If you kill such a one as I am, you will injure yourselves more than you will injure me.… And now, Athenians, I am not going to argue for my own sake, as you may think, but for yours, that you may not sin against the god, or lightly reject his boon by condemning me.…

So, now, we all go our ways – I to die, and you to live. And the question is, which one of us on either side is going toward something that is better? It is not clear, except to the god.

Socrates worshiped what he did not know. Justin lived in the world of the Proclamation, of what Saint Peter called “the things that have now been announced to you through those who preached the good news to you by the Holy Spirit sent from heaven.” These are things “into which angels long to look,” things, as Jesus said, quoting the psalmist, “hidden since the foundations of the world.”

The prefect said to Justin: “You are called a learned man.… Listen: if you were scourged and beheaded … do you have an idea that you will go up to heaven to receive some suitable rewards?”

Justin: It is not an idea that I have; it is something I know well.…

Rusticus: Now let us come to the point at issue.… Gather round then and with one accord offer sacrifice to the gods.

Justin: No one who is right thinking stoops from true worship to false worship.

…Rusticus pronounced sentence, saying: “Let those who have refused to sacrifice to the gods and to obey the command of the emperor be scourged and led away to suffer capital punishment according to the ruling of the laws.” Glorifying God, the holy martyrs went out to the accustomed place.

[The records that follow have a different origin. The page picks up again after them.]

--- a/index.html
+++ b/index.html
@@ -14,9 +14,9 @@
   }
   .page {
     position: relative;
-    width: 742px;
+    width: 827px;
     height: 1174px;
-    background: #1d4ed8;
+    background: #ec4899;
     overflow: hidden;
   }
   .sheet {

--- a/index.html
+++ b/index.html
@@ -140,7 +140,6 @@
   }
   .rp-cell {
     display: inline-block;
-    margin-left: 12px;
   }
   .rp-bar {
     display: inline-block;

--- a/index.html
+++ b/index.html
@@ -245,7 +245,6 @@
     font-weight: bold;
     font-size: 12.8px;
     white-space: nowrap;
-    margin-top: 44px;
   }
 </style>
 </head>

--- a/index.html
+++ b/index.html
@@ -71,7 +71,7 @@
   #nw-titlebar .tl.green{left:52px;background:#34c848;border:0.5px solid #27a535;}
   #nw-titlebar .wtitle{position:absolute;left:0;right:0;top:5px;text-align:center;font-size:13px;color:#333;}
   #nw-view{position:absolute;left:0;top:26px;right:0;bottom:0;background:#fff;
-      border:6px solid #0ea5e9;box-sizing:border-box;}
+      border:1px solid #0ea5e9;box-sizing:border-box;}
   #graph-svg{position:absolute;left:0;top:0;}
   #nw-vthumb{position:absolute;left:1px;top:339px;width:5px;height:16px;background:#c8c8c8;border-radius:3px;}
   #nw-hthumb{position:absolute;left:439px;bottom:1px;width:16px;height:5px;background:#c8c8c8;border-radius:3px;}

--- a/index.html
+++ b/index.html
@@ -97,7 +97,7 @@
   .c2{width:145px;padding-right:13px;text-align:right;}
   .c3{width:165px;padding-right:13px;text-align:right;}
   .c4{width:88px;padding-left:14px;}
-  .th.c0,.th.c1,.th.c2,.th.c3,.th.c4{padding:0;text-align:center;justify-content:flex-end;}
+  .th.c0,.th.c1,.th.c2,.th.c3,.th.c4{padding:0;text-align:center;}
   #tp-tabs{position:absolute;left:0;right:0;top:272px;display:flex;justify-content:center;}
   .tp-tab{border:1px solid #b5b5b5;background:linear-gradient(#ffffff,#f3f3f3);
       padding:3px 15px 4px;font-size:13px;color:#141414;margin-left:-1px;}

They were beheaded, and so fulfilled their witness of martyrdom in confessing their faith in their Savior.

“I dare say,” said Socrates, “that you may feel irritated at being suddenly awakened when you are caught napping; and you may think that if you were to strike me dead … then you would sleep on for the remainder of your lives, unless the god in his care of you gives you another gadfly.”

Here, 563 years later, facing that philosophical jurist, the representative of that most philosophical emperor, was another gadfly.